Notice that this instance overlaps with elim_modal_fupd_fupd. Both seem to have the same (default) precedence, so which is picked, is kind of arbitrary.

[Jacques-Henri Jourdan]

Oh, indeed. Well, of course we want Coq to take this one if possible.

[Robbert Krebbers]

But this one is strictly weaker: when inlining this proof, it will strip a later of any hypothesis. Using this instance, that won't happen.

[Jacques-Henri Jourdan]

Right. But then, what can we do? Would the right thing to do be implementing this logic in iNext?

[Ralf Jung]

Once you settled on sth., could you please add comments to the explicit priority assignments explaining the choice?

[Robbert Krebbers]

I am not sure, the problem about this instance that once declared, there is no way back. The iMod tactic will always pick it, and there is no way of telling it to use the more basic one.

[Robbert Krebbers]

One thing you can do is hide the updates that take a step behind a definition. Then when not unfolded, it will pick the elim_modal_step_fupd instance, and when unfolded it will pick the elim_modal_fupd_fupd instance.

Problem, however, is that by putting them in a definition you also need to declare Proper instances, and basically develop a whole theory for updates that take a step.

[Jacques-Henri Jourdan]

Yeah, I understand that. I already reverted my commit.

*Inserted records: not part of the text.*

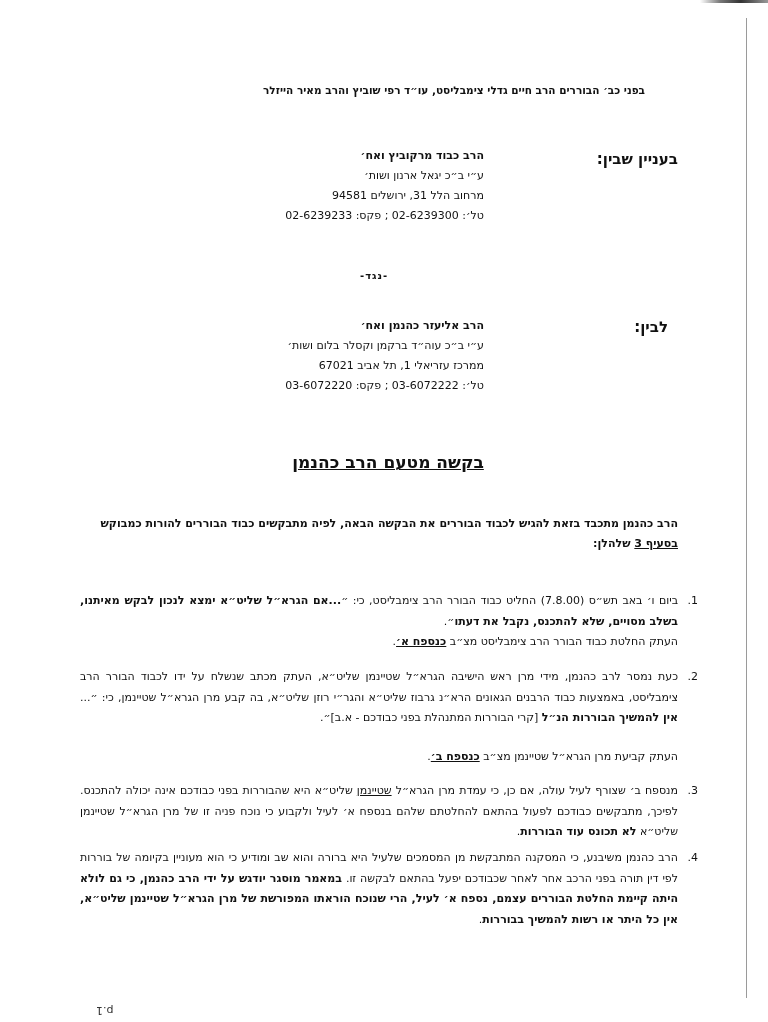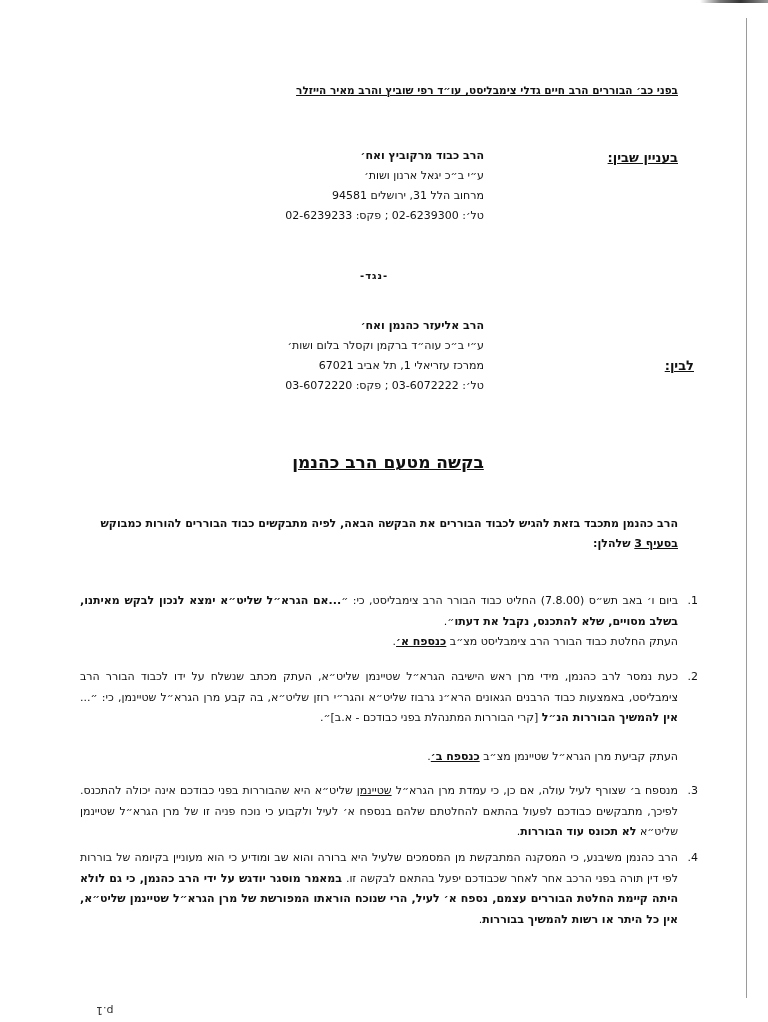--- a/index.html
+++ b/index.html
@@ -13,8 +13,9 @@
   .rtl { direction:rtl; text-align:right; }
   .abs { position:absolute; }
   .header-line {
-    left:230px; top:84px; width:448px; font-size:10.5px; font-weight:bold; text-decoration:underline;
+    left:230px; top:84px; width:448px; font-size:10.5px; font-weight:bold; 
     white-space:nowrap;
+    text-align:center;
   }
   .label { font-size:13px; font-weight:bold; white-space:nowrap;text-decoration:underline; }
   .party { font-size:11px; line-height:20px; white-space:nowrap; }

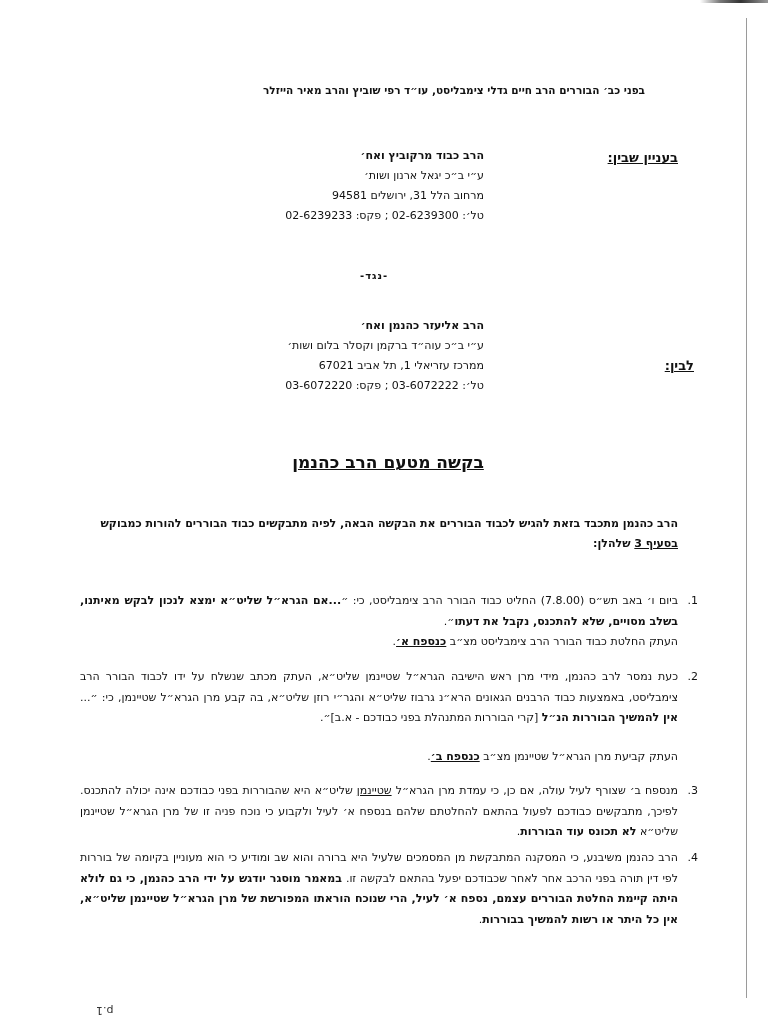--- a/index.html
+++ b/index.html
@@ -17,7 +17,7 @@
     white-space:nowrap;
     text-align:center;
   }
-  .label { font-size:13px; font-weight:bold; white-space:nowrap;text-decoration:underline; }
+  .label { font-size:15px; font-weight:bold; white-space:nowrap; }
   .party { font-size:11px; line-height:20px; white-space:nowrap; }
   .party .name { font-weight:bold; }
   .versus { left:360px; top:270px; font-size:10px; font-weight:bold; letter-spacing:1px; }

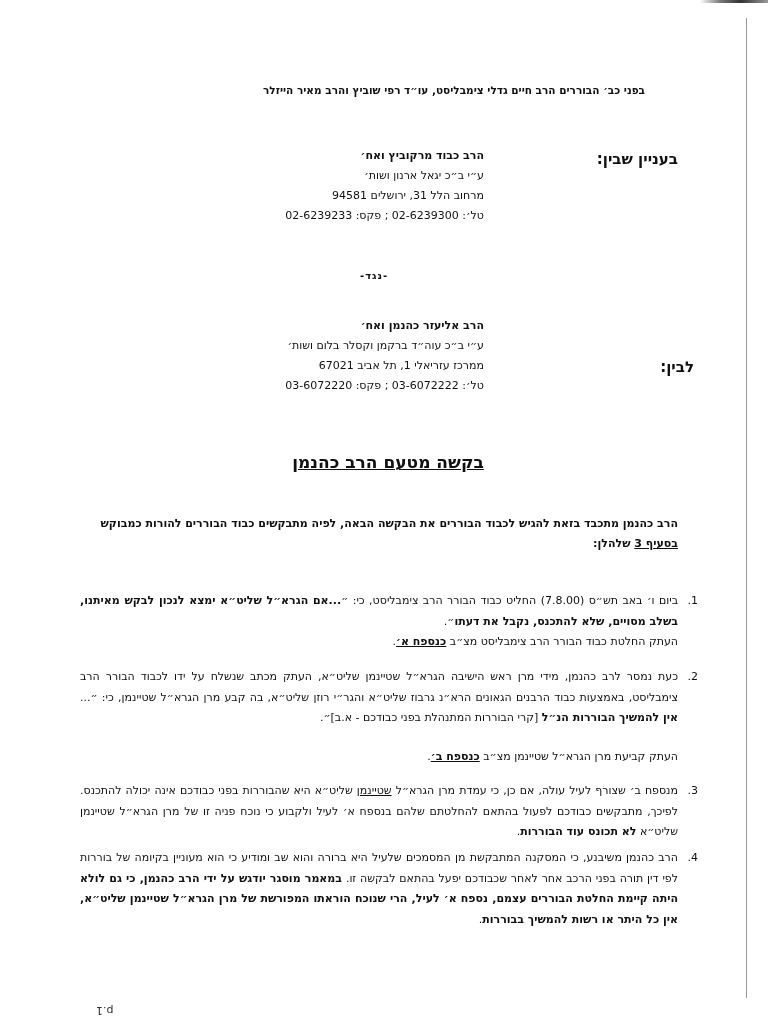--- a/index.html
+++ b/index.html
@@ -56,7 +56,7 @@
 
   <div class="abs versus">-נגד-</div>
 
-  <div class="abs rtl label" style="right:74px; top:318px;margin-top:40px;">לבין:</div>
+  <div class="abs rtl label" style="right:100px; top:318px;">לבין:</div>
   <div class="abs rtl party" style="right:284px; top:316px;margin-left:25px;">
     <div class="name">הרב אליעזר כהנמן ואח׳</div>
     <div>ע״י ב״כ עוה״ד ברקמן וקסלר בלום ושות׳</div>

My point is that it is really annoying to do iMod; iNext; iMod to eliminate such a modality. And really, what's happening here is more or less just taking a step. So I wonder whether it would be possible to implement that in iNext.

[Robbert Krebbers]

I see that having to do that is annoying.

At this moment, iNext is tied to removing (possible many) laters: it cannot do much else.

[Robbert Krebbers]

Somewhat related, A thing that I notice having to do often is iMod foo; iModIntro. So maybe having a variant of iMod that executes the update and directly removes it from the goal would be of help?

[Jacques-Henri Jourdan]

Probably that would make some proofs simpler, yes. But I don't see how this is related to upds that take a step.

[Robbert Krebbers]

That saves you one iModIntro in your proof.

[Robbert Krebbers]

But how would you propose changing iNext to handle this?

[Ralf Jung]

Somewhat related, A thing that I notice having to do often is iMod foo; iModIntro. So maybe having a variant of iMod that executes the update and directly removes it from the goal would be of help?

If we had ssreflect-style introduction, that would work beautifully: iDestruct ("H" with "foo") => "[pattern] !>".

[Jacques-Henri Jourdan]

Oh nice. So what about iDestruct ("H" with "foo") as "[pattern] !>" ?

[Ralf Jung]

Ouch... mixing Coq syntax and ssreflect semantics?^^

[Jacques-Henri Jourdan]

But how would you propose changing iNext to handle this?

Instead of IntoLaterN, I would introduce a typeclass IntoLaterModal, with four parameters (and the same specification as ElimModal). The two first parameters would describe the goal before and after the application of the tactic, and the next two would describe the evolution of an hypothesis.

[Robbert Krebbers]

Ouch... mixing Coq syntax and ssreflect semantics?^

That seems like a bad idea, so let's not do that.

[Robbert Krebbers]

Instead of IntoLaterN, I would introduce a typeclass IntoLaterModal, with four parameters (and the same specification as ElimModal). The two first parameters would describe the goal before and after the application of the tactic, and the next two would describe the evolution of an hypothesis.

So, you are suggesting to generalize iNext so that it can introduce all kinds of modalities by stripping them from the hypotheses?

I am not sure how that would be supposed to work when dealing with fancy updates with masks. Consider having hypotheses H1 : |={E1,E2} P and H2 : |={E1,E2} P while having to prove H1 : |={E1,E4} P. Now, when saying iNext, the behavior becomes pretty non-deterministic, it can remove the update modality from either H1 or H2, but not both. So, which should it pick?

[Robbert Krebbers]

Alright, we could in principle unify iNext and iModIntro by allowing them to introduce any modality and stripping all occurrences of all hypotheses. If you want to have a sane semantics, I think we can only do that for non-mask changing updates.

[Jacques-Henri Jourdan]

Yeah, indeed. Let's forget this for the moment.